Éditorial

Dossier : Les X et le droitMagazine N°625 Mai 2007
Par Bruno PICHARD (82)

Dans une récente his­toire de l’É­cole poly­tech­nique, les auteurs avaient pla­cé les X juristes dans les voca­tions sin­gu­lières, hors du champ des acti­vi­tés éco­no­miques, juste après les musi­ciens, les peintres et les hommes de lettres et juste avant les reli­gieux… acti­vi­tés des plus hono­rables mais dont on sai­sit mal le lien avec les milieux juridiques.

Cette clas­si­fi­ca­tion qui fait des juristes, semble-t-il, des hommes d’es­prit, voire des artistes peut être jugée sym­pa­thique. Elle est sur­tout révé­la­trice de la per­plexi­té des scien­ti­fiques et des ingé­nieurs vis-à-vis du droit.

Le droit est en effet per­tur­bant pour un scien­ti­fique et peut sem­bler peu rigou­reux et aléa­toire. Cer­tains textes manquent de clar­té. D’autres se contre­disent. En par­tant des mêmes textes, les tri­bu­naux peuvent prendre des déci­sions à l’op­po­sé les unes des autres ; la posi­tion d’une même juri­dic­tion peut varier avec le temps alors que le texte de réfé­rence, lui, n’a pas changé.

Certes, il existe aus­si en sciences des incer­ti­tudes mais lorsque des scien­ti­fiques y sont confron­tés, comme en méca­nique quan­tique, ils en font un prin­cipe avec des équa­tions et des fonc­tions. Il y a donc des incer­ti­tudes mais elles sont enca­drées. Au pire on ajoute des pro­ba­bi­li­tés. Du côté des juristes, il y a aus­si des incer­ti­tudes. Mais il est dou­teux que per­sonne ait réus­si à les mettre en équa­tions. Ou alors ce n’é­tait pas un juriste.

Asso­cier les X et le Droit est donc une asso­cia­tion assez inat­ten­due, presque l’al­liance de l’eau et du feu.

Négli­ger pour­tant le droit serait une erreur. Il ne s’a­git pas d’une acti­vi­té mineure ou secon­daire. On lais­se­ra de côté ici la ques­tion essen­tielle des liber­tés et de la sécu­ri­té qui ne peuvent se pas­ser du droit et on en res­te­ra aux ques­tions pure­ment économiques.

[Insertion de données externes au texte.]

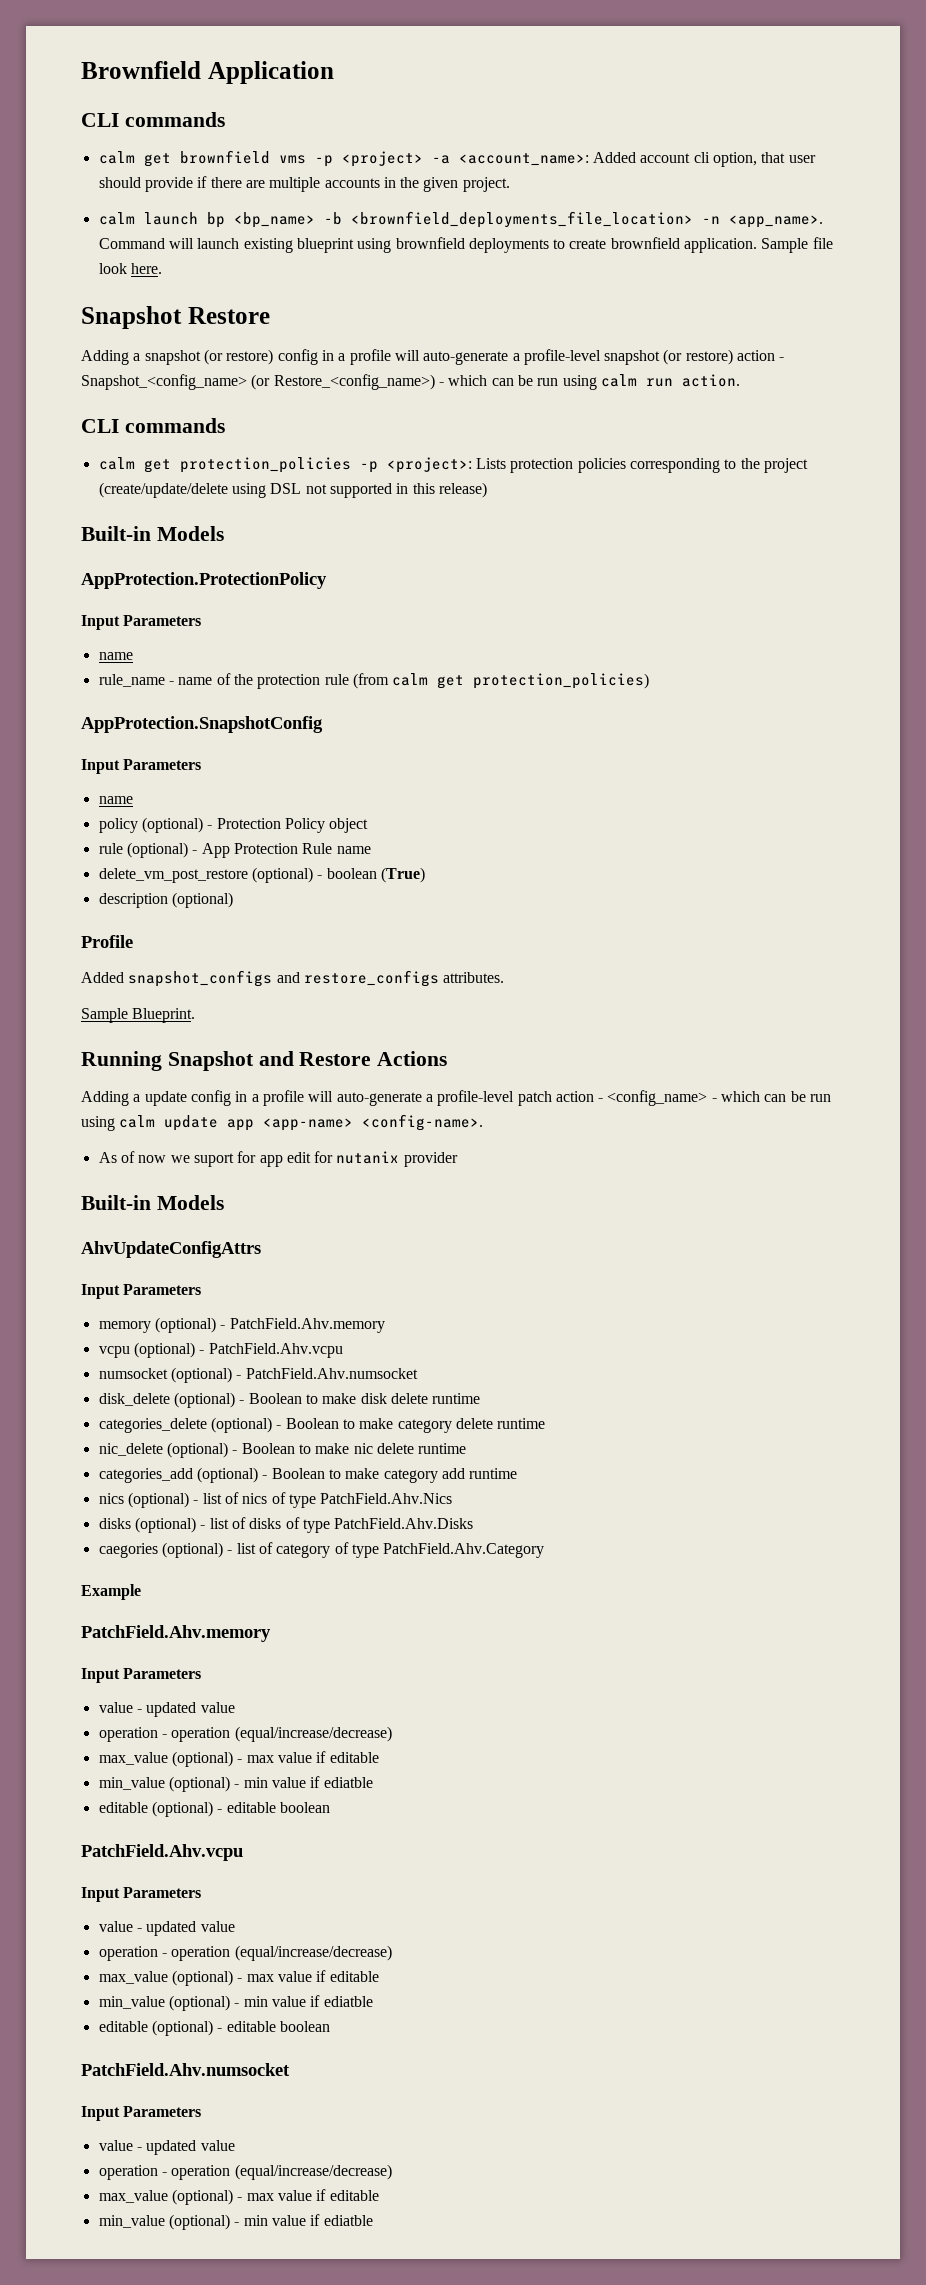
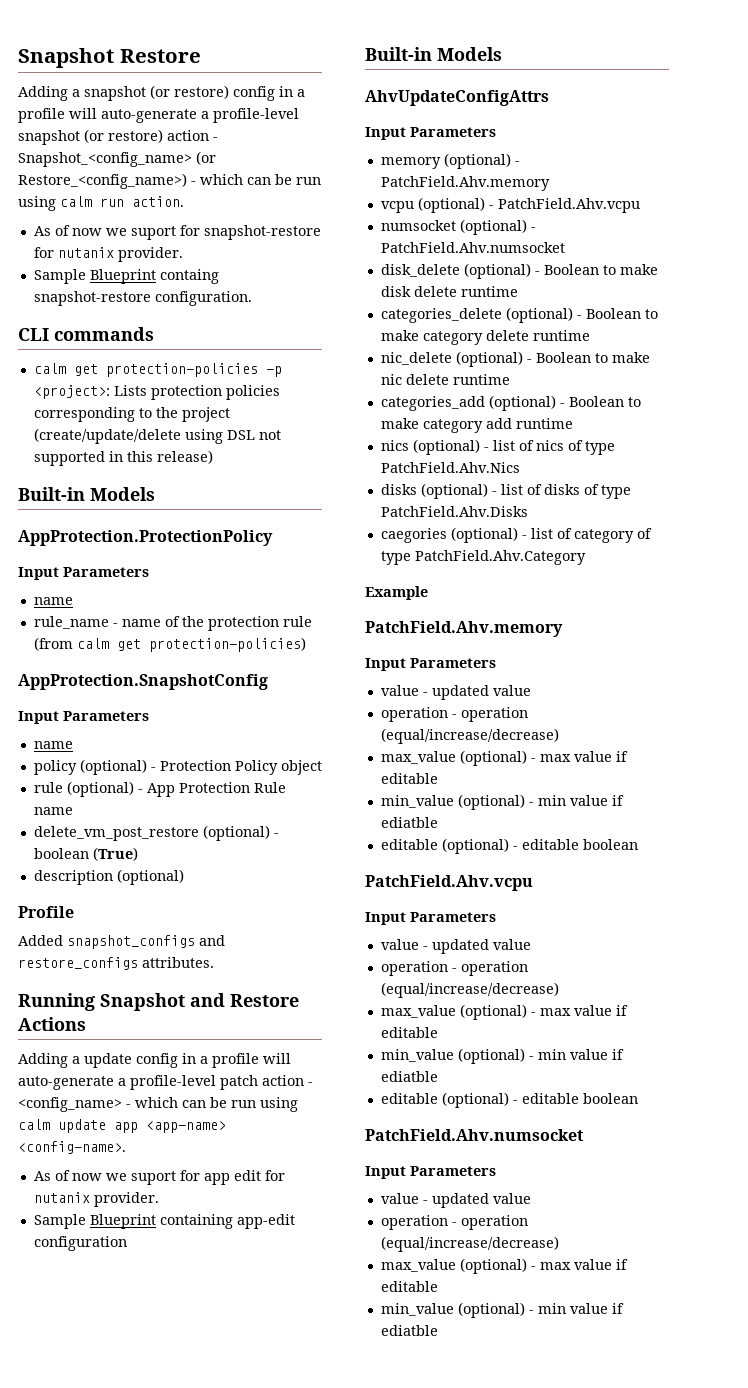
[81,61,334,84] [81,112,225,127] [98,150,816,167] [98,176,510,192] [98,211,823,228] [98,237,833,253] [98,263,162,274] Brownfield Application // CLI commands // calm get brownfield vms -p <project> -a <account_name>: Added account cli option, that user should provide if there are multiple accounts in the given project. // calm launch bp <bp_name> -b <brownfield_deployments_file_location> -n <app_name>. Command will launch existing blueprint using brownfield deployments to create brownfield application. Sample file look here. // -> (18, 58) none
[81,418,225,433] [98,457,351,473] // CLI commands // calm get protection_policies -> [33,225,321,240] [33,247,183,262] [33,269,219,284] [33,291,252,306] [18,327,154,341] [33,363,258,377] // As of now we suport for snapshot-restore for nutanix provider. // Sample Blueprint containg snapshot-restore configuration. // CLI commands // calm get protection-policies
[473,673,650,689] protection_policies) -> [148,637,306,652] protection-policies)
[81,1008,196,1023] // Sample Blueprint. -> (214, 962) none
[403,1152,458,1167] provider -> [93,1192,159,1207] [33,1214,295,1229] [33,1236,127,1251] provider. // Sample Blueprint containing app-edit configuration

En pre­mier lieu, il s’a­git d’une acti­vi­té éco­no­mique au sens propre du terme qui compte, si on se limite aux seuls avo­cats, envi­ron 40 000 pro­fes­sion­nels en France. À cela s’a­joute les autres pro­fes­sions juri­diques (magis­trats, notaires, huis­siers…) et le per­son­nel employé. Au regard d’un cer­tain nombre de mul­ti­na­tio­nales, ces chiffres peuvent paraître moyens mais ils ne sont pas négli­geables pour autant.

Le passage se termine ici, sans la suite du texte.